> _Supplied material_:
********************

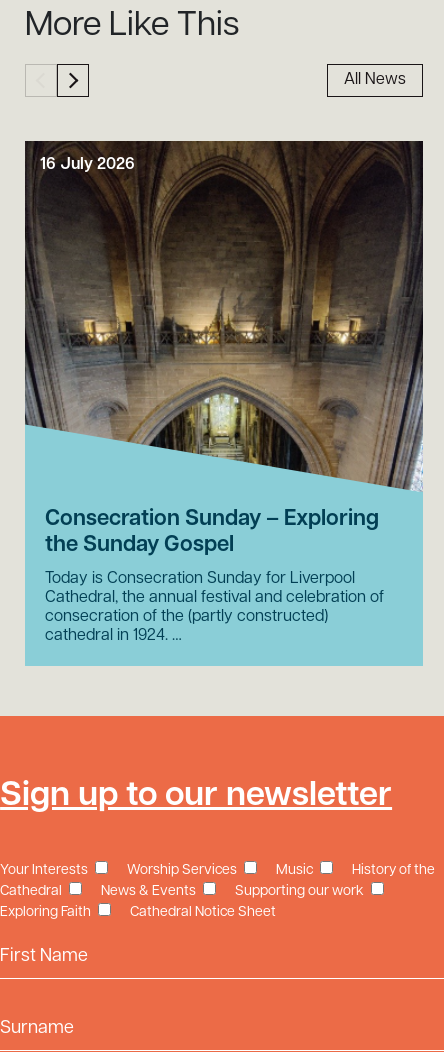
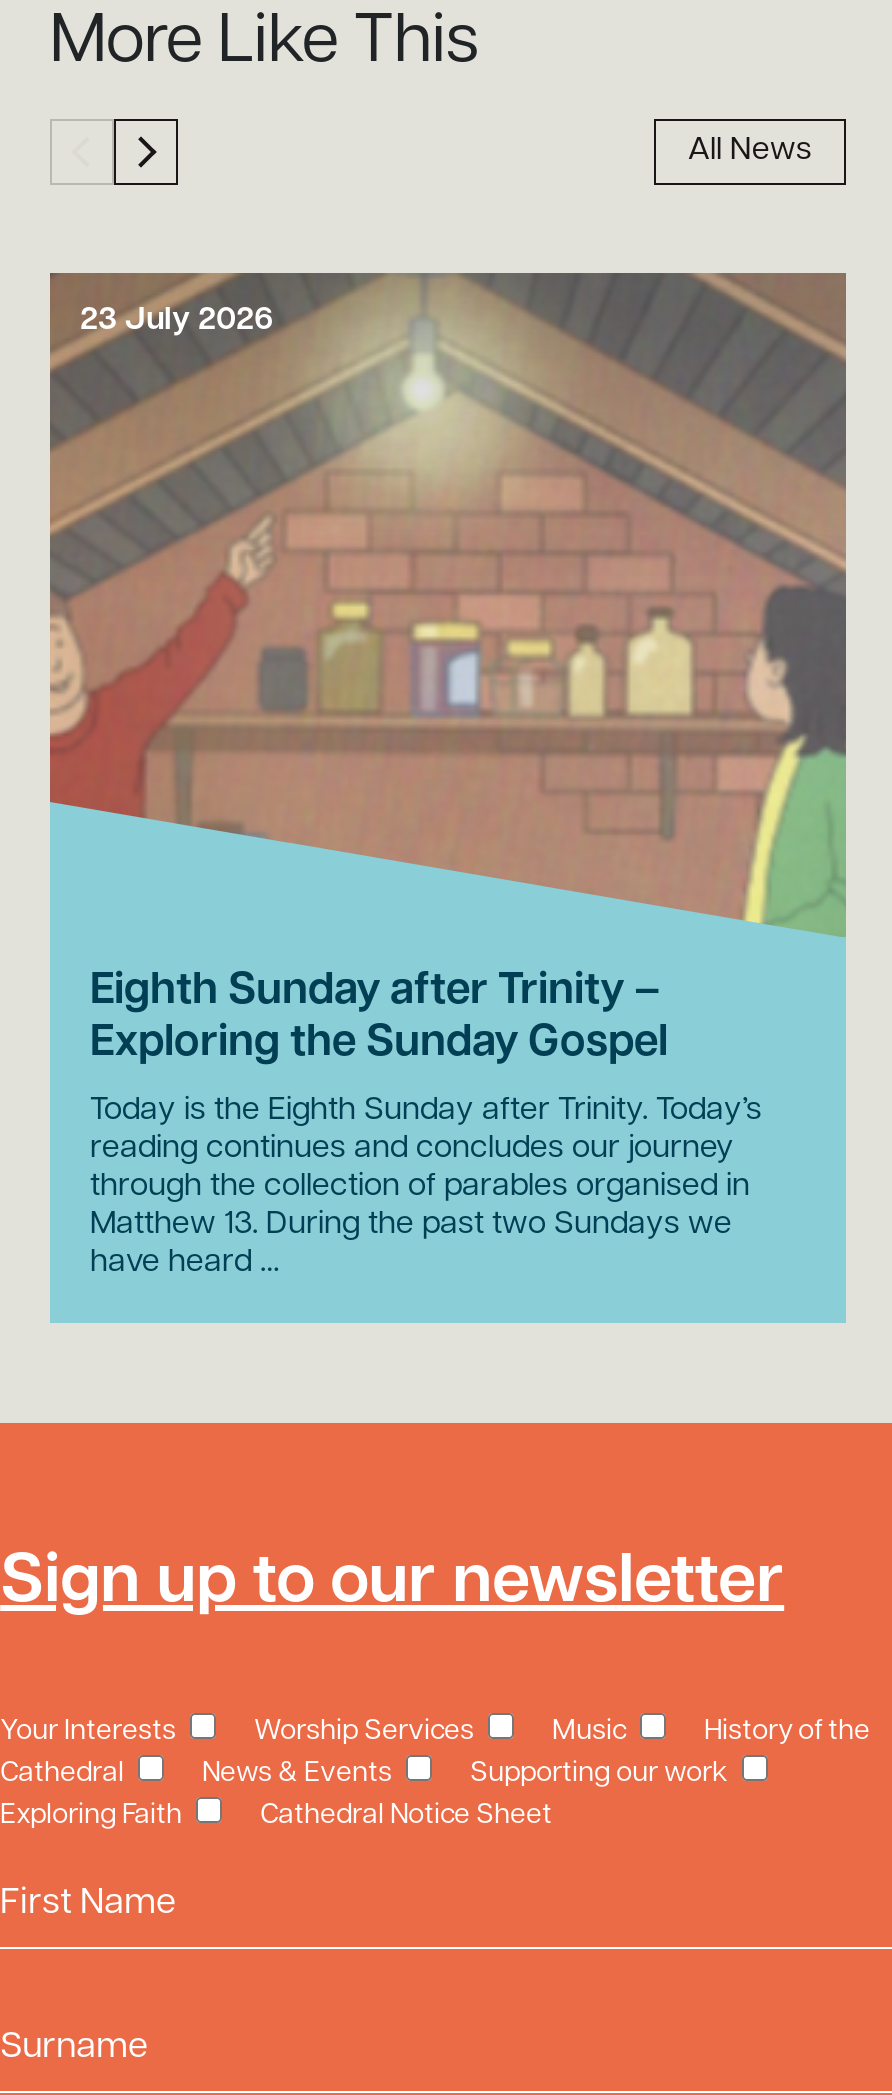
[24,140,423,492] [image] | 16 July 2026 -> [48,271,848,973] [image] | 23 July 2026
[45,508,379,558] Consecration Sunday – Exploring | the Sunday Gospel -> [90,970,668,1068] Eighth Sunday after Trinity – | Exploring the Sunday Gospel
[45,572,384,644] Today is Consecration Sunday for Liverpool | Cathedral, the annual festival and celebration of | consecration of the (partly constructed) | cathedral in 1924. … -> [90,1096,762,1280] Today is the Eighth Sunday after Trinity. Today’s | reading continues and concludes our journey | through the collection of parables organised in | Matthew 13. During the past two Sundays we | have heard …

********************

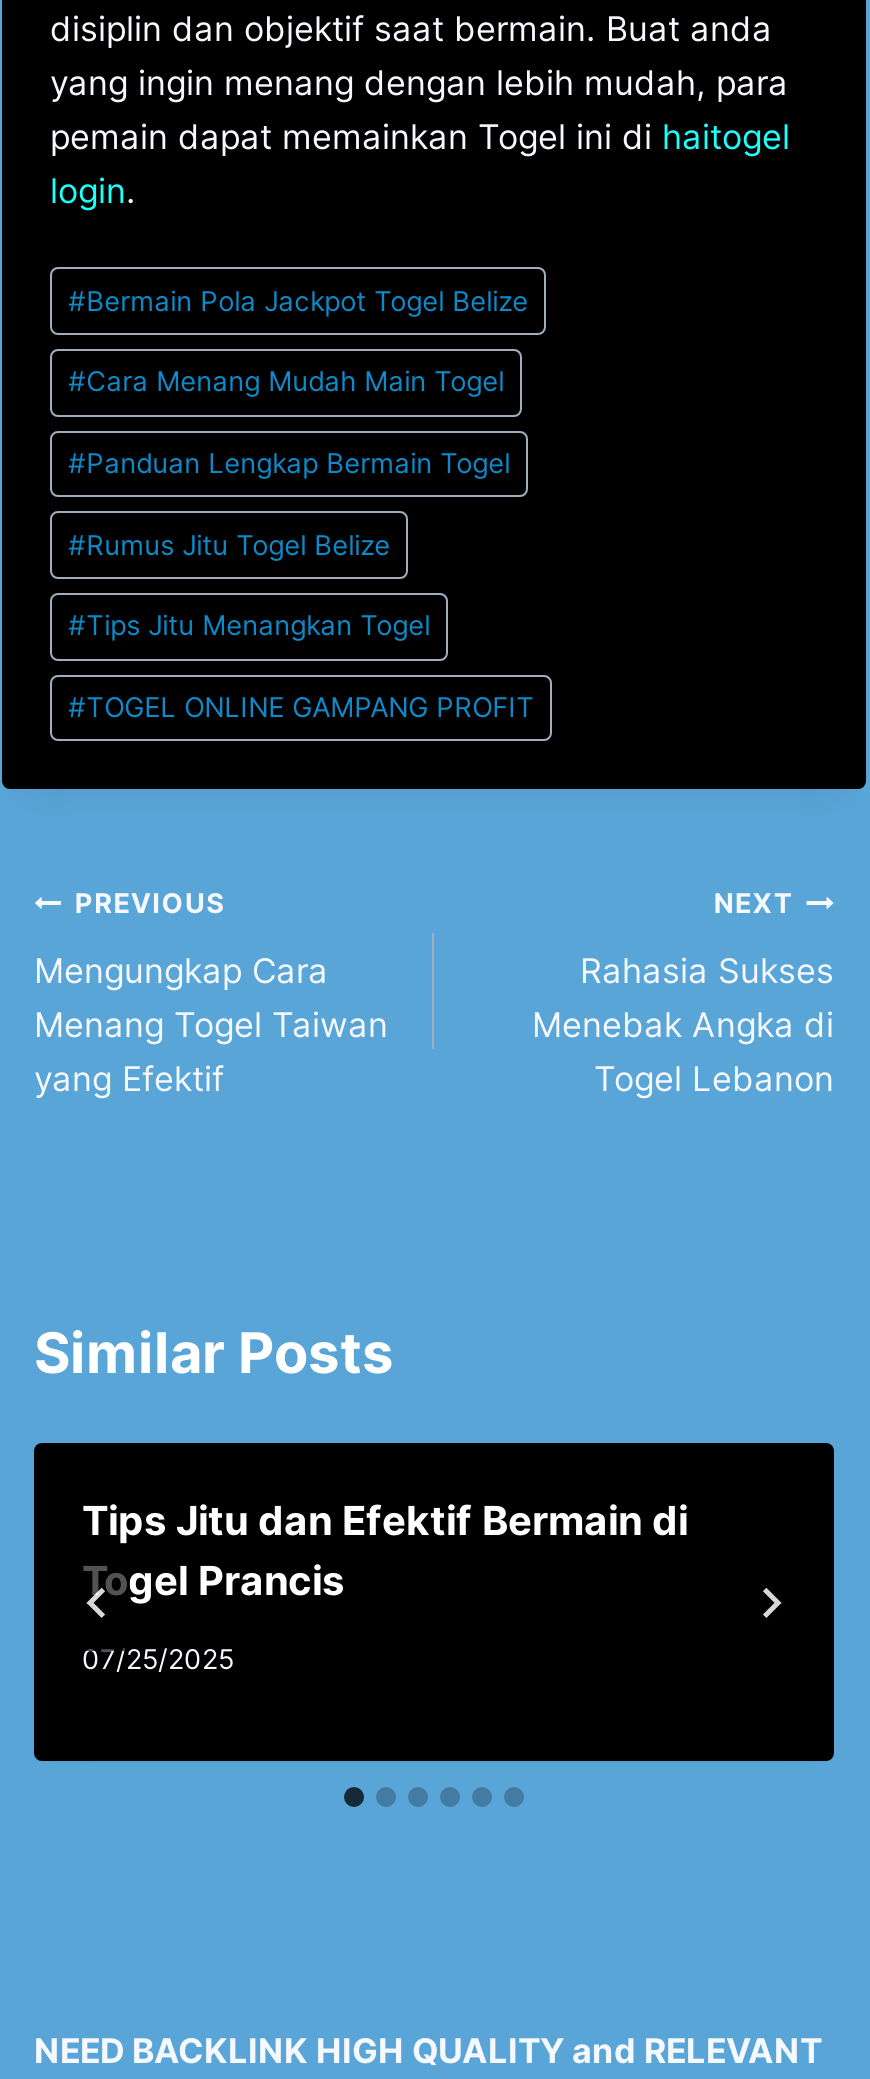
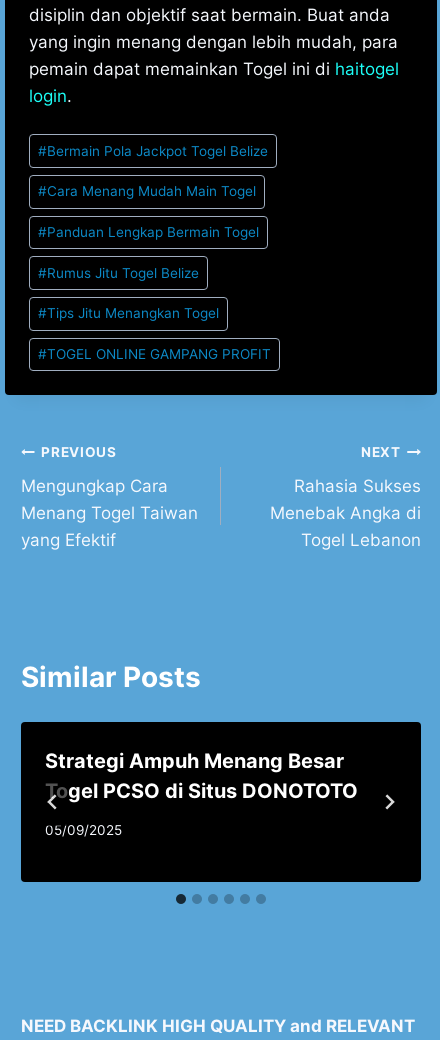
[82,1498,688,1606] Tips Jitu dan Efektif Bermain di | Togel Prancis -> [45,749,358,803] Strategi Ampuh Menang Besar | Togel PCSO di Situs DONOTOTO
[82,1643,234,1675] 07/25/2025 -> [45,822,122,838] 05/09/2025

********************

> _What you will do_:
Throughout the records above, find the lines in which the word "Sunday" appears and return them.

> _Answer section_:
[45,508,379,558] Consecration Sunday – Exploring | the Sunday Gospel -> [90,970,668,1068] Eighth Sunday after Trinity – | Exploring the Sunday Gospel
[45,572,384,644] Today is Consecration Sunday for Liverpool | Cathedral, the annual festival and celebration of | consecration of the (partly constructed) | cathedral in 1924. … -> [90,1096,762,1280] Today is the Eighth Sunday after Trinity. Today’s | reading continues and concludes our journey | through the collection of parables organised in | Matthew 13. During the past two Sundays we | have heard …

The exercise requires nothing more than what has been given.